**DATASET EXTRACT:**
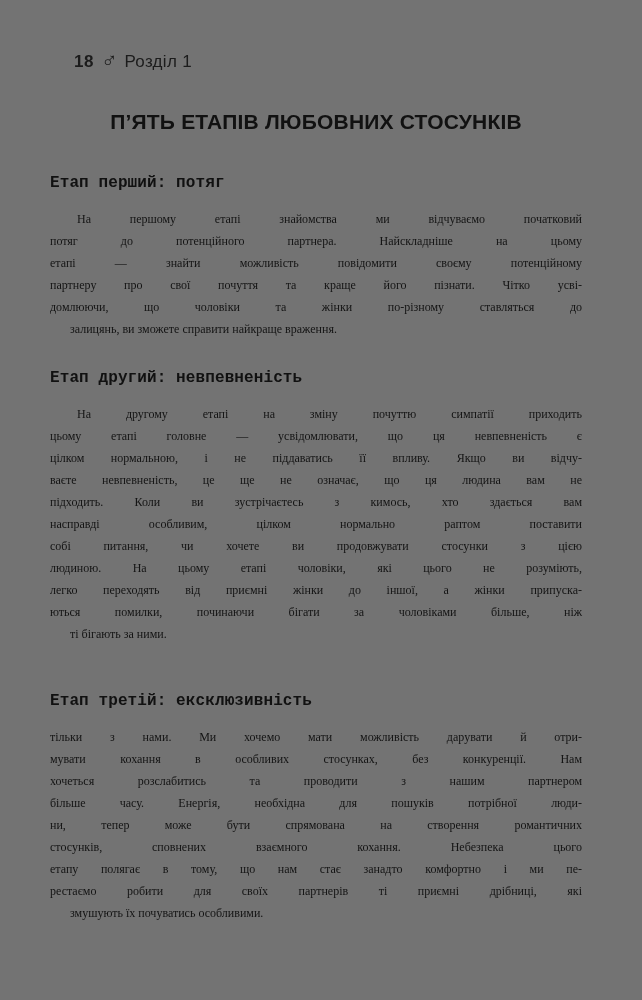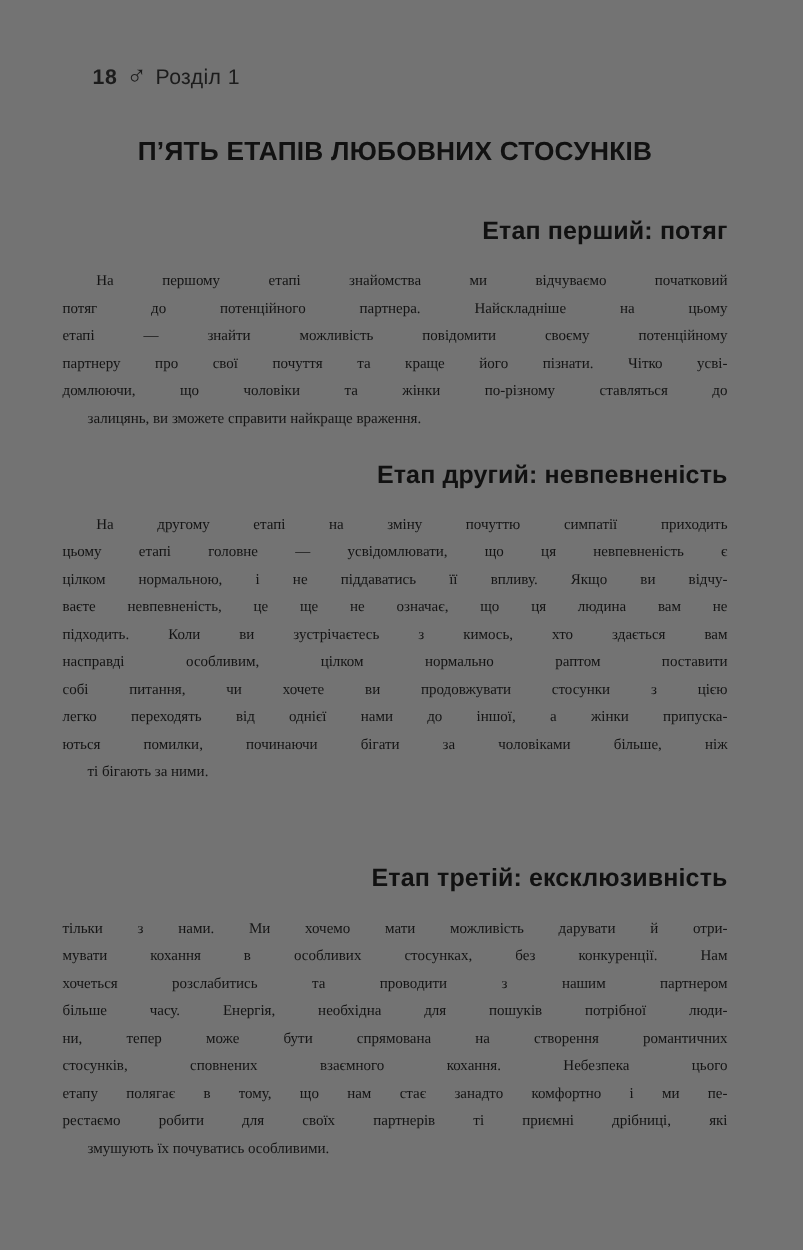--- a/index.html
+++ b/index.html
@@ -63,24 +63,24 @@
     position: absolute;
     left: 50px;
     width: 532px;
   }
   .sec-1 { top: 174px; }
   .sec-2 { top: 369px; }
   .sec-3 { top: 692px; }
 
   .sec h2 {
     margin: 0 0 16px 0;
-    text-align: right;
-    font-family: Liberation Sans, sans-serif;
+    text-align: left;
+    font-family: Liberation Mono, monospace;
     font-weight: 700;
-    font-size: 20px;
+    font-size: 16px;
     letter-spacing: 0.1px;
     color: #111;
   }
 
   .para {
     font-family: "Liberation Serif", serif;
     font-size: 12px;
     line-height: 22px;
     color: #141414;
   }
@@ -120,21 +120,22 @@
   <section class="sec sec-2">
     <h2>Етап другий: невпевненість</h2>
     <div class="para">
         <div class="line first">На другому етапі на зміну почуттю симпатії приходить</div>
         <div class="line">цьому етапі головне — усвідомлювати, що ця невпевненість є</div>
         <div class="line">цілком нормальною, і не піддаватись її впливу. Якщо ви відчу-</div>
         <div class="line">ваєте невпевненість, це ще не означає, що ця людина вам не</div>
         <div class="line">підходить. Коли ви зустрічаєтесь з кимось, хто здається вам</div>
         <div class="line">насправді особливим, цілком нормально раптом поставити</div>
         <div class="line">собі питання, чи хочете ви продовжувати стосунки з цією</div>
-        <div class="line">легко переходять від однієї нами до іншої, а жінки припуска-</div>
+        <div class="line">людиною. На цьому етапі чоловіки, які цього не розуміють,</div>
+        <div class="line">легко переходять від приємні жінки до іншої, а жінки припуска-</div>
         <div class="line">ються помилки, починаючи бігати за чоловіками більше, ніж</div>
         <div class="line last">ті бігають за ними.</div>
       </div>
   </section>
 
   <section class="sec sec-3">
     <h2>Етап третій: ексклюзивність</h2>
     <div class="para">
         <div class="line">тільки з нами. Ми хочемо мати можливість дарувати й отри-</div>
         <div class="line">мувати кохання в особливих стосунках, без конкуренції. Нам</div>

**EXERCISE BRIEF:** The word "section" may occur in lines of the data above; say how many lines hold it, giving only the number.

**RESPONSE TO THIS TASK:** 3